J’écoute pour une énième fois le beau documentaire de l’ONF sur la vie de ce centenaire inspirant. Je retrouve ce grand pionnier et promoteur du ski de fond en Amérique du Nord, ami du peuple cri, aventurier dans l’âme. J’ai cette vision magnifiée d’une longévité possible et heureuse. Je suis bercé de nostalgie par la « voix ONF » de l’époque. Le film se passe au milieu des années 70. L’âge d’or du ski de fond, en plein cœur de mon enfance.

Je me souviens. Mon père nous avait équipé. Nous allions dans les pistes de la municipalité. Je découvrais la glisse, le thrill de la descente. J’entends nos discussions autour du bon choix de fart. Je vois les petits tubes colorés gommés de cire. Je vois mon père se préparer à partir seul en plein champ dans la neige folle. Je me souviens d’avoir pensé qu’il aimait la solitude.
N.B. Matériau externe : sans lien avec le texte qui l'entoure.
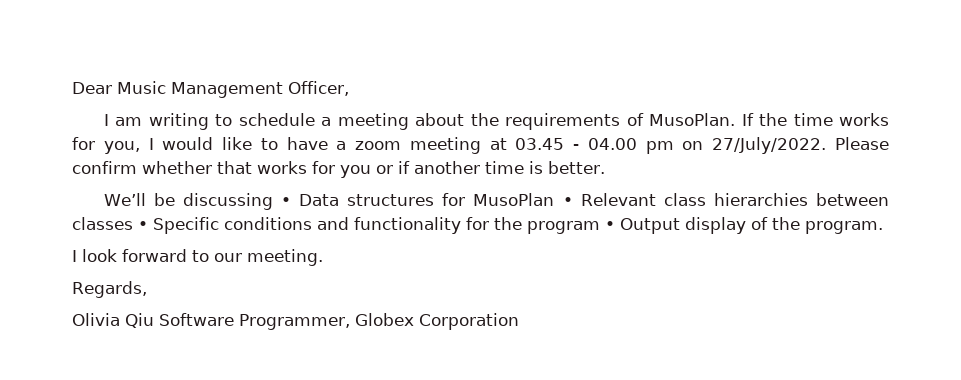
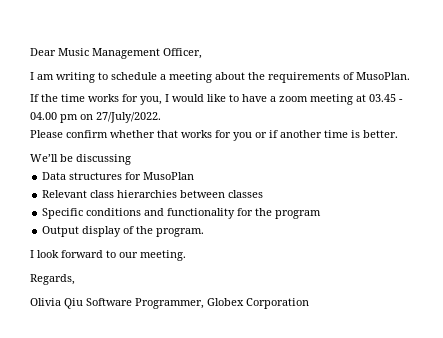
(736, 119) none -> (410, 76) //
(827, 145) none -> (161, 117) //
[280,197,291,206] • -> (131, 159) //
[562,197,573,206] • -> (195, 176) //
[138,221,148,230] • -> (264, 194) //
[605,221,615,230] • -> (322, 214) //

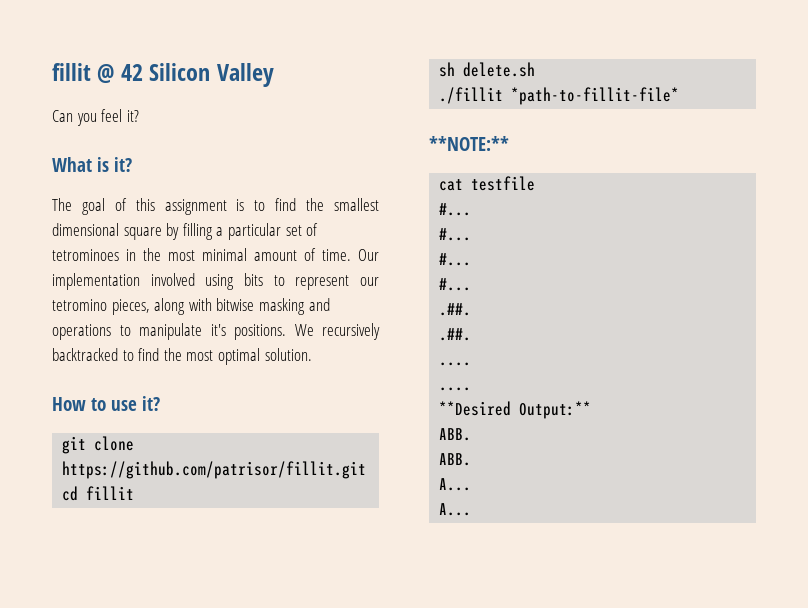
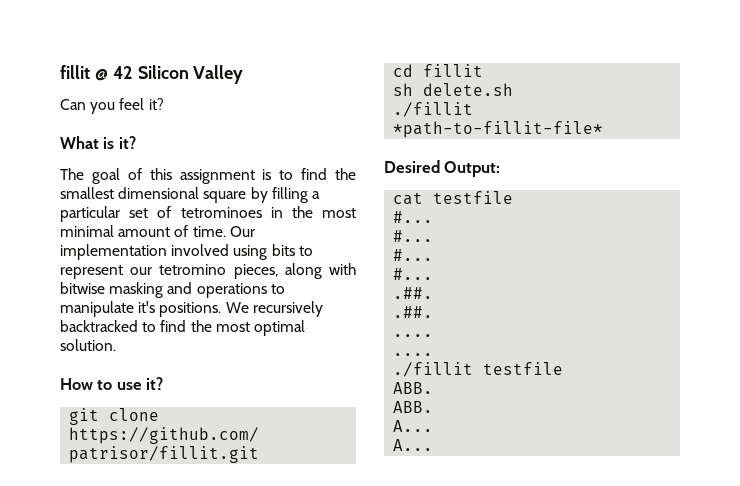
[429,136,509,151] **NOTE:** -> [384,160,501,177] Desired Output:
[439,401,592,419] **Desired Output:** -> [393,362,564,377] ./fillit testfile

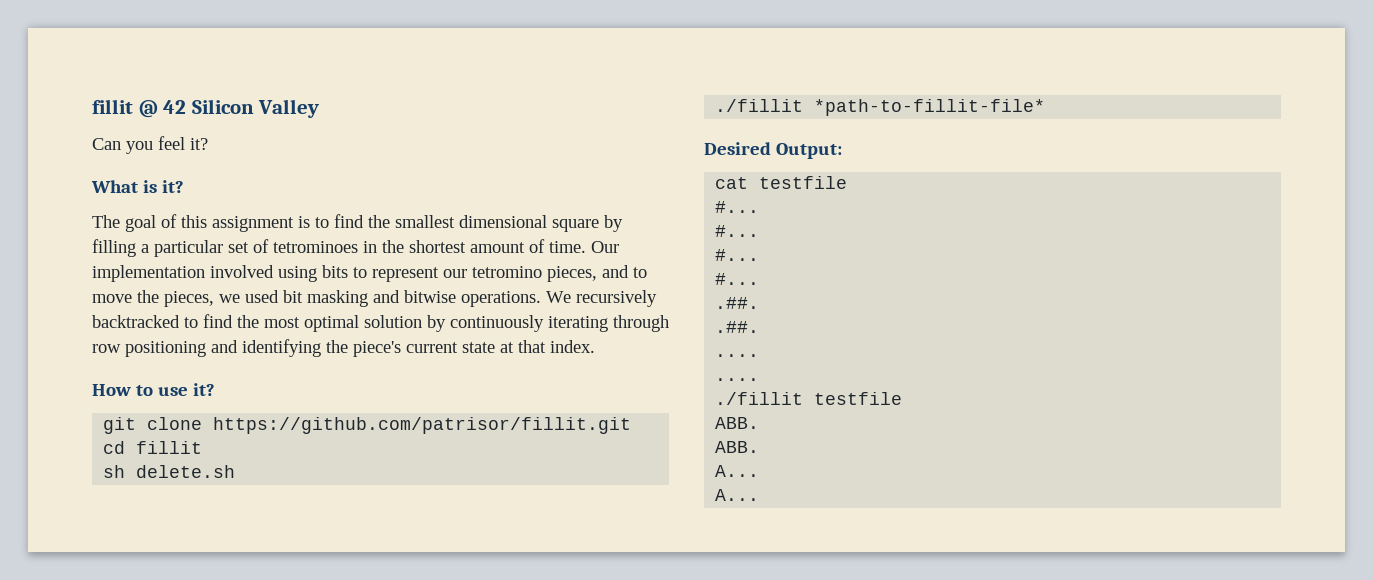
[321,208,356,218] [60,225,114,237] most minimal -> [409,240,466,253] shortest
[284,263,356,279] [60,282,285,298] [60,301,222,317] along with bitwise masking and operations to manipulate it's positions. -> [602,265,647,278] [92,290,541,307] and to move the pieces, we used bit masking and bitwise operations.
[60,339,116,351] solution. -> [364,315,669,332] [92,339,595,357] solution by continuously iterating through row positioning and identifying the piece's current state at that index.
À ma prochaine visite au CHSLD, je vais parler à mon père de ces souvenirs. Sa mémoire à long terme est bonne encore. Son contact avec la réalité est préservé dans les très vieux souvenirs. Nous sommes ensemble à travers le récit de nos enfances. Ce sont de précieux moments. Je suis chanceux.

Je ne sais pas si je vais lui parler de Jack Rabbit. Je ne sais pas si je vais lui raconter la scène de la soupe. Je ne sais pas si je vais lui dire que mon voyage à la Baie-James, c’est peut-être une sorte de prière que je fais, celle de vivre longtemps, heureux et en santé.